#### Problem requirements:
Restate every line of the data word for word, except for the images.

#### Material provided:
· · · · · · ·

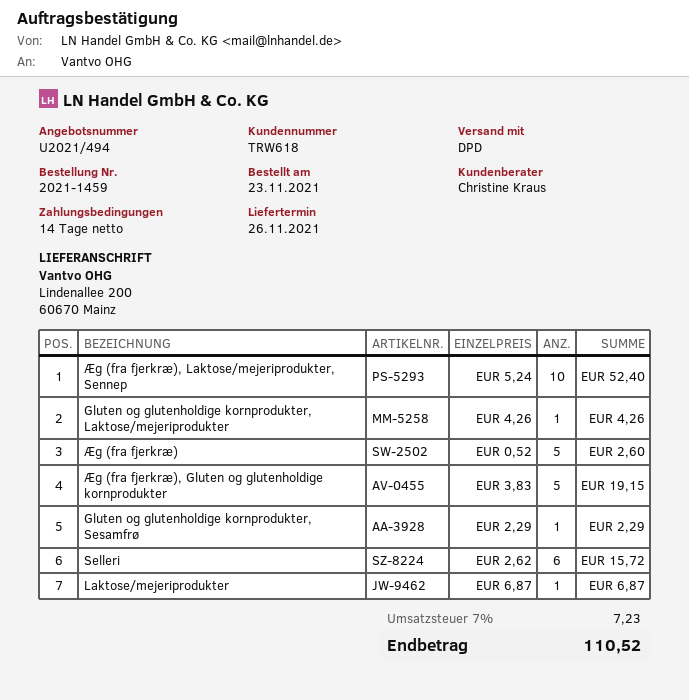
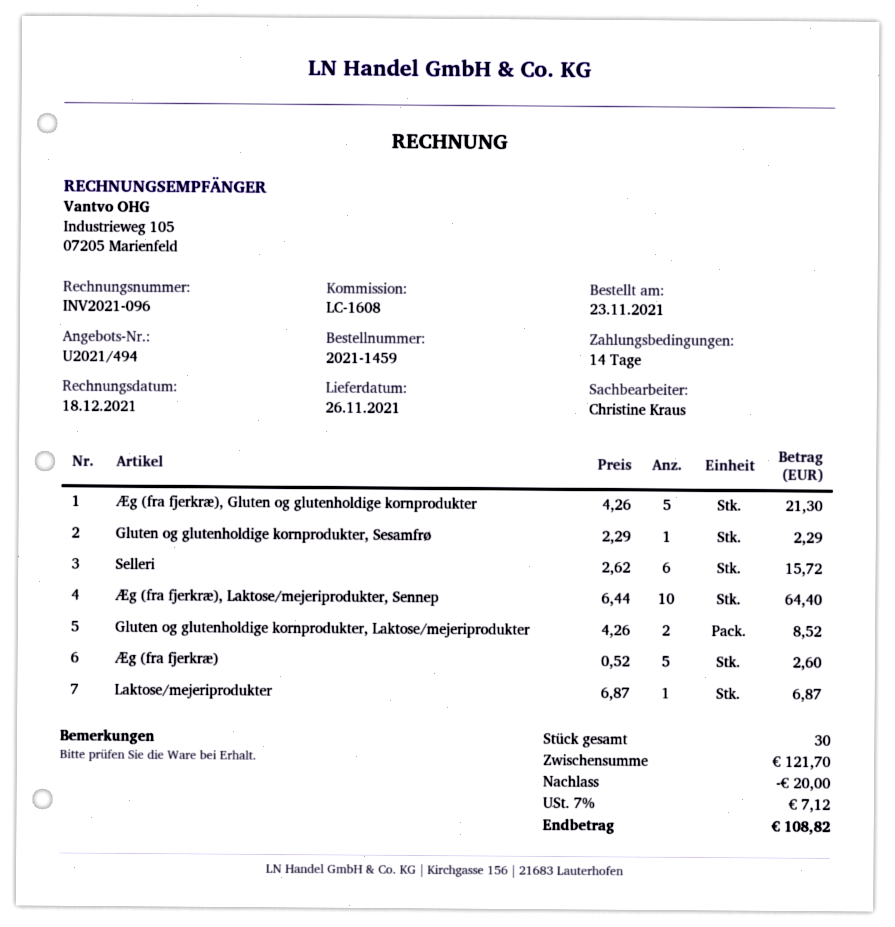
Æg (fra fjerkræ), Laktose/mejeriprodukter, Sennep: 10 x 5.24 = 52.40 -> 10 x 6.44 = 64.40
Gluten og glutenholdige kornprodukter, Laktose/mejeriprodukter: 1 x 4.26 = 4.26 -> 2 x 4.26 = 8.52
Æg (fra fjerkræ), Gluten og glutenholdige kornprodukter: 5 x 3.83 = 19.15 -> 5 x 4.26 = 21.30
discount: none -> 20.00
tax: 7% = 7.23 -> 7% = 7.12
total: 110.52 -> 108.82

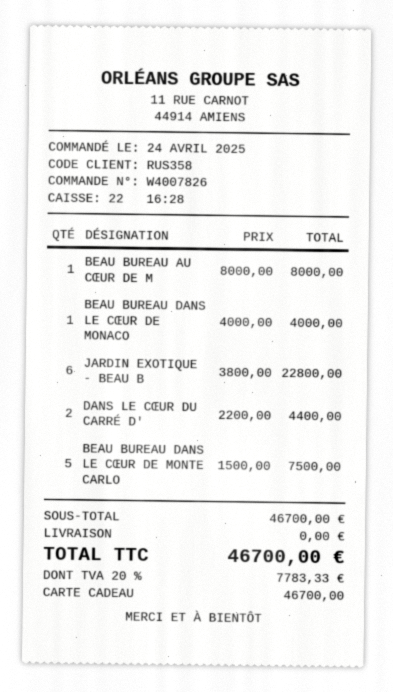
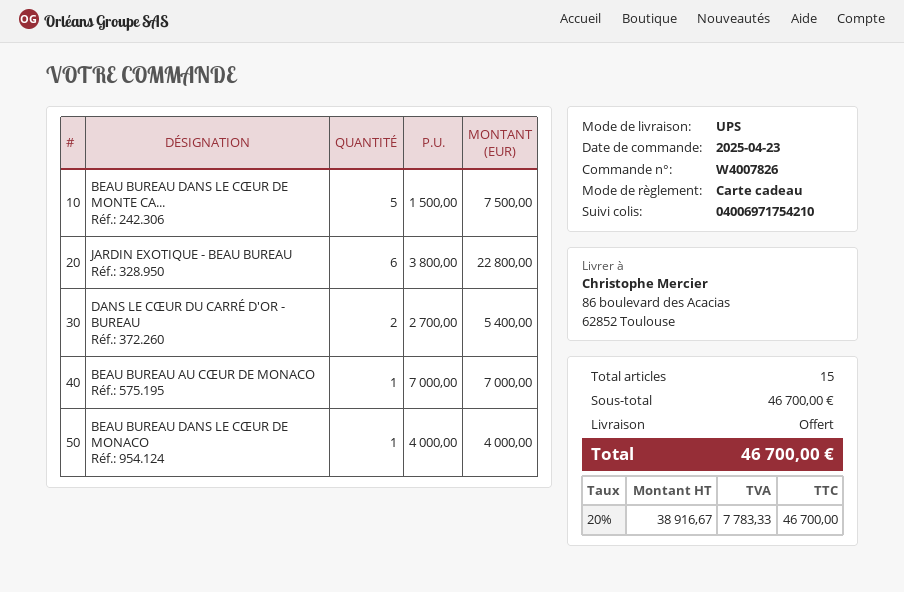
order date: 2025-04-24 -> 2025-04-23
BEAU BUREAU AU CŒUR DE M: 1 x 8000.00 = 8000.00 -> 1 x 7000.00 = 7000.00
DANS LE CŒUR DU CARRÉ D': 2 x 2200.00 = 4400.00 -> 2 x 2700.00 = 5400.00

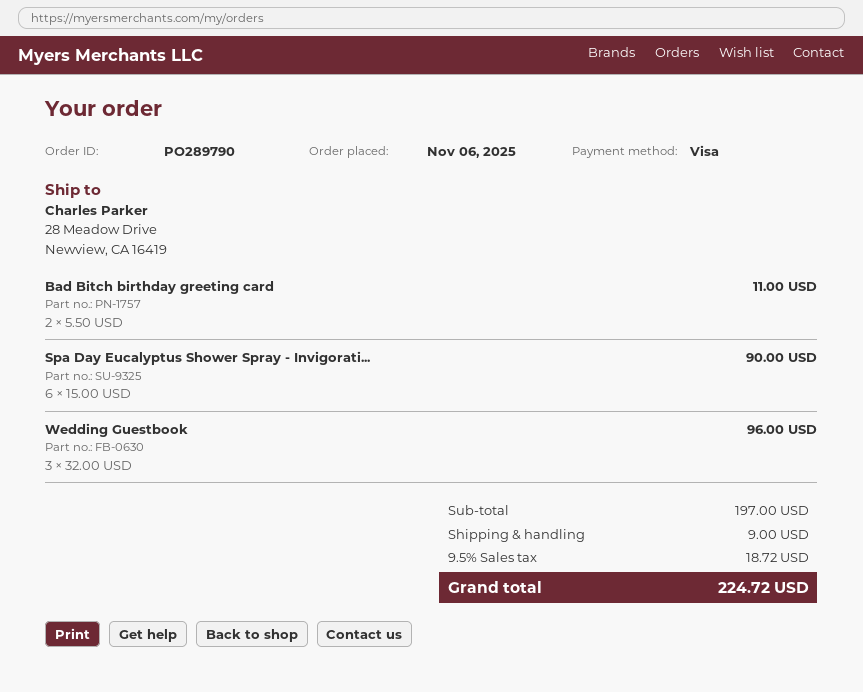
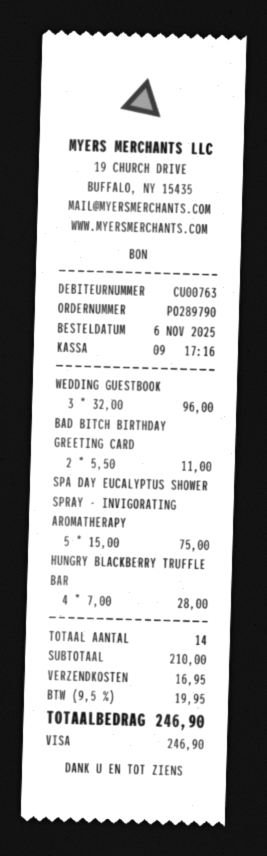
Spa Day Eucalyptus Shower Spray - Invigorati...: 6 x 15.00 = 90.00 -> 5 x 15.00 = 75.00
HUNGRY BLACKBERRY TRUFFLE BAR: none -> 4 x 7.00 = 28.00
subtotal: 197.00 -> 210.00
shipping: 9.00 -> 16.95
tax: 9.5% = 18.72 -> 9.5% = 19.95
total: 224.72 -> 246.90

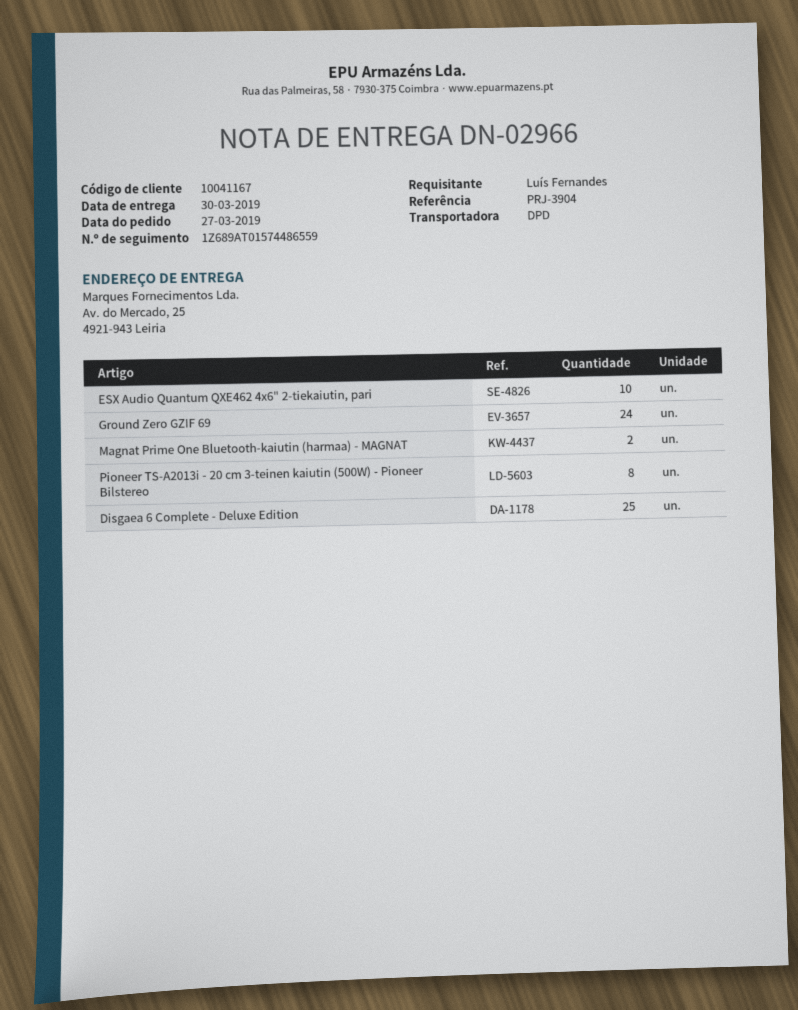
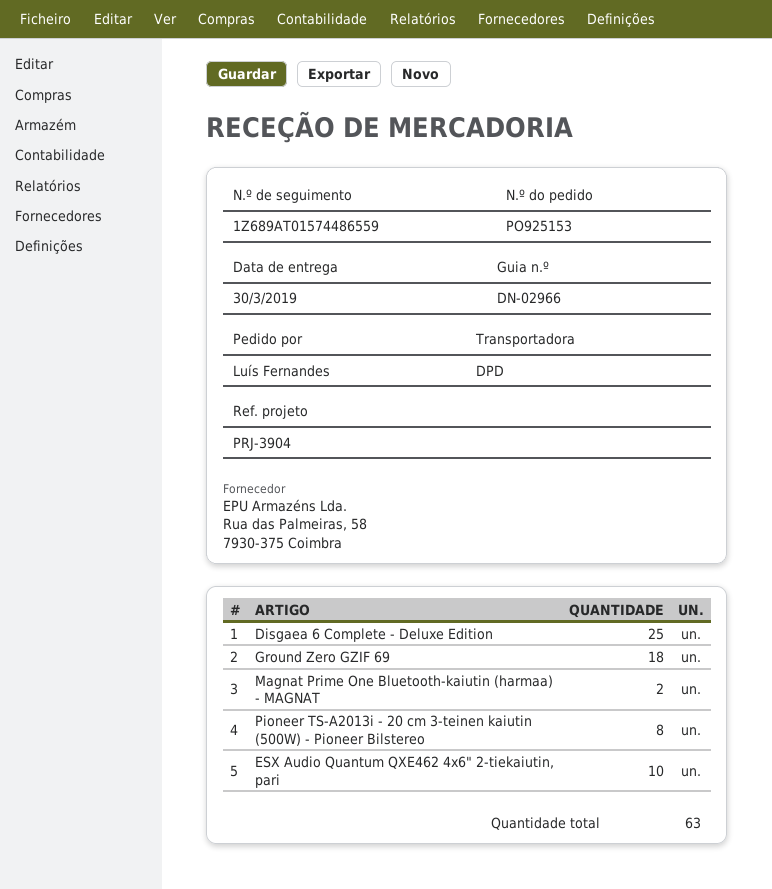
Ground Zero GZIF 69: 24 -> 18

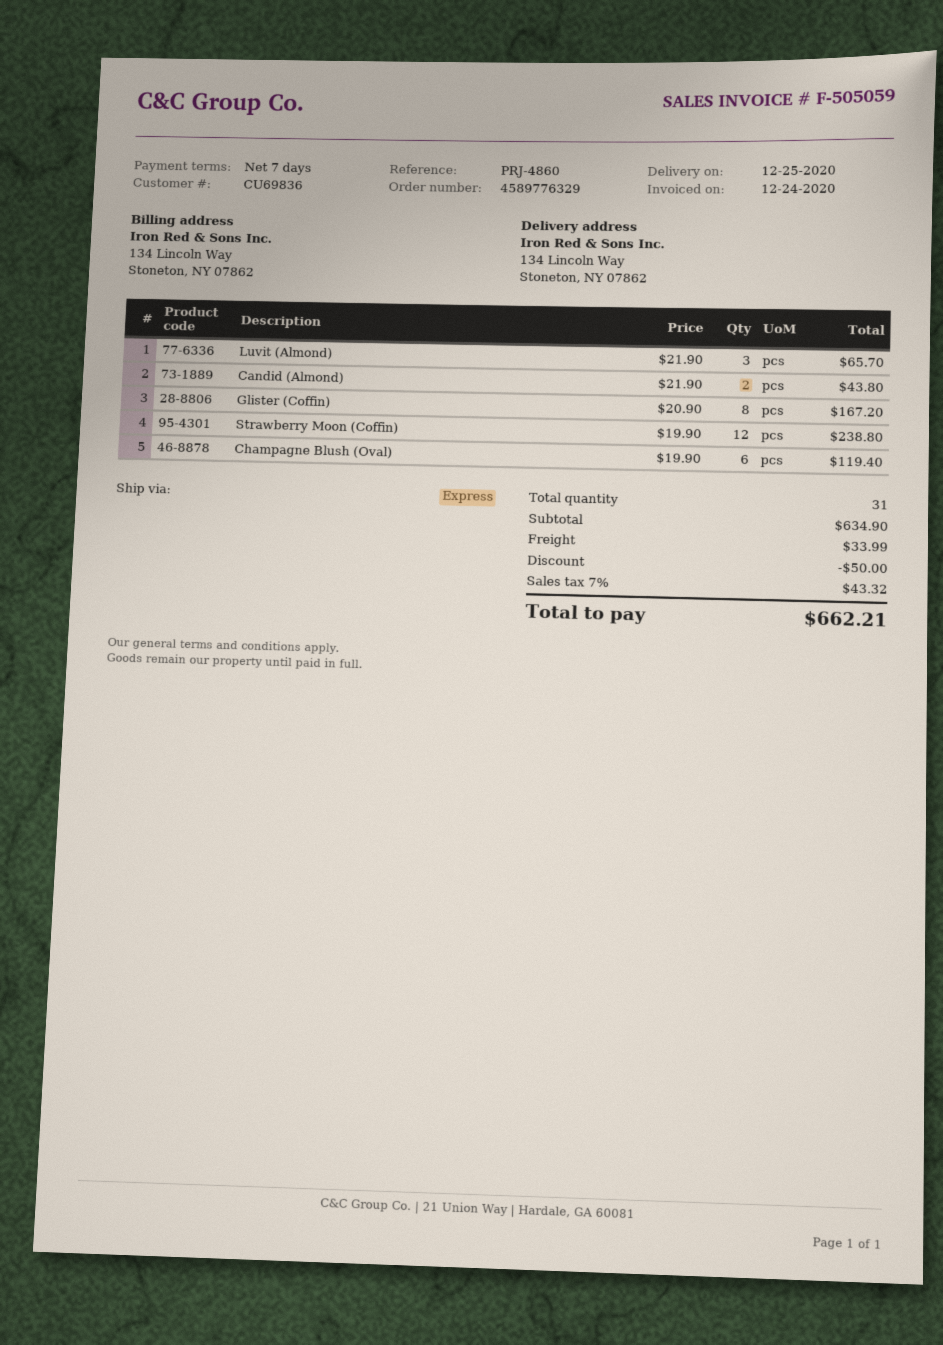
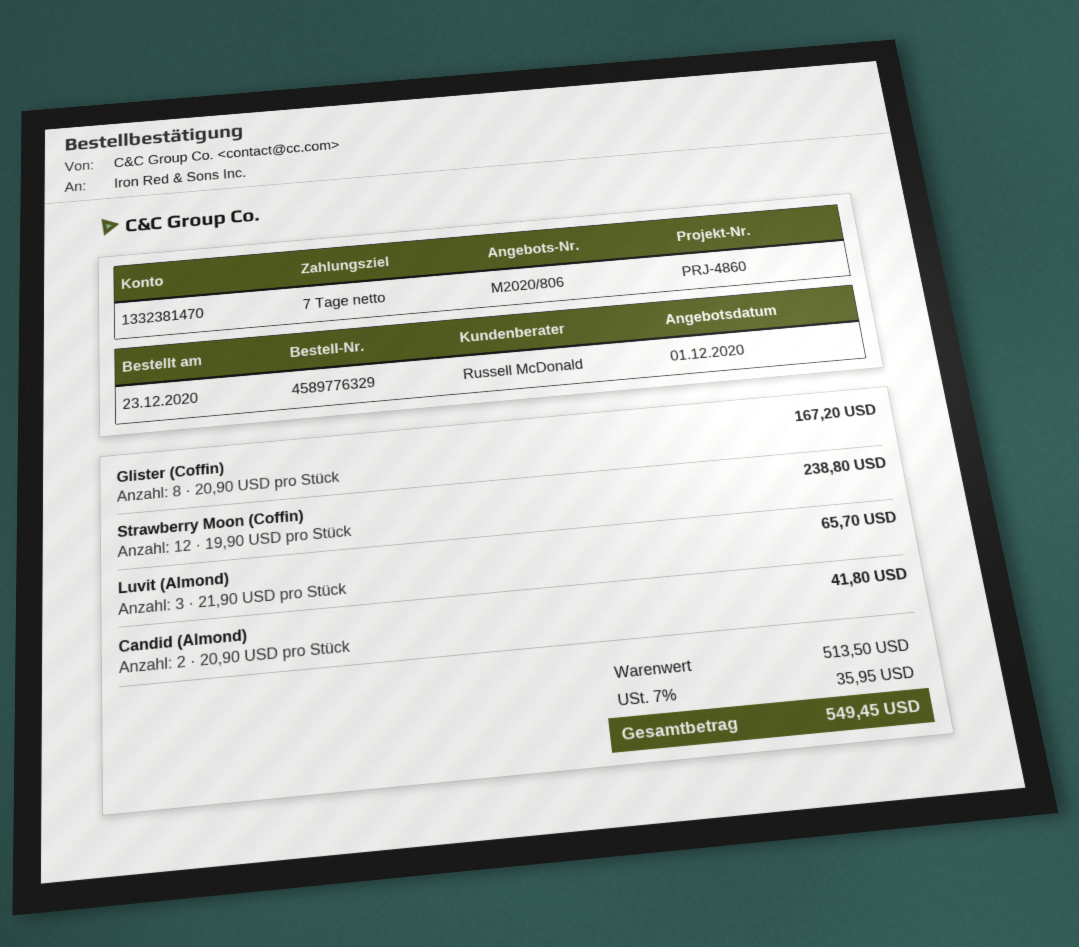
Candid (Almond): 2 x 21.90 = 43.80 -> 2 x 20.90 = 41.80
Champagne Blush (Oval): 6 x 19.90 = 119.40 -> none
subtotal: 634.90 -> 513.50
discount: 50.00 -> none
shipping: 33.99 -> none
tax: 7% = 43.32 -> 7% = 35.95
total: 662.21 -> 549.45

· · · · · · ·

#### Answer to this task:
Æg (fra fjerkræ), Laktose/mejeriprodukter, Sennep: 10 x 5.24 = 52.40 -> 10 x 6.44 = 64.40
Gluten og glutenholdige kornprodukter, Laktose/mejeriprodukter: 1 x 4.26 = 4.26 -> 2 x 4.26 = 8.52
Æg (fra fjerkræ), Gluten og glutenholdige kornprodukter: 5 x 3.83 = 19.15 -> 5 x 4.26 = 21.30
discount: none -> 20.00
tax: 7% = 7.23 -> 7% = 7.12
total: 110.52 -> 108.82

order date: 2025-04-24 -> 2025-04-23
BEAU BUREAU AU CŒUR DE M: 1 x 8000.00 = 8000.00 -> 1 x 7000.00 = 7000.00
DANS LE CŒUR DU CARRÉ D': 2 x 2200.00 = 4400.00 -> 2 x 2700.00 = 5400.00

Spa Day Eucalyptus Shower Spray - Invigorati...: 6 x 15.00 = 90.00 -> 5 x 15.00 = 75.00
HUNGRY BLACKBERRY TRUFFLE BAR: none -> 4 x 7.00 = 28.00
subtotal: 197.00 -> 210.00
shipping: 9.00 -> 16.95
tax: 9.5% = 18.72 -> 9.5% = 19.95
total: 224.72 -> 246.90

Ground Zero GZIF 69: 24 -> 18

Candid (Almond): 2 x 21.90 = 43.80 -> 2 x 20.90 = 41.80
Champagne Blush (Oval): 6 x 19.90 = 119.40 -> none
subtotal: 634.90 -> 513.50
discount: 50.00 -> none
shipping: 33.99 -> none
tax: 7% = 43.32 -> 7% = 35.95
total: 662.21 -> 549.45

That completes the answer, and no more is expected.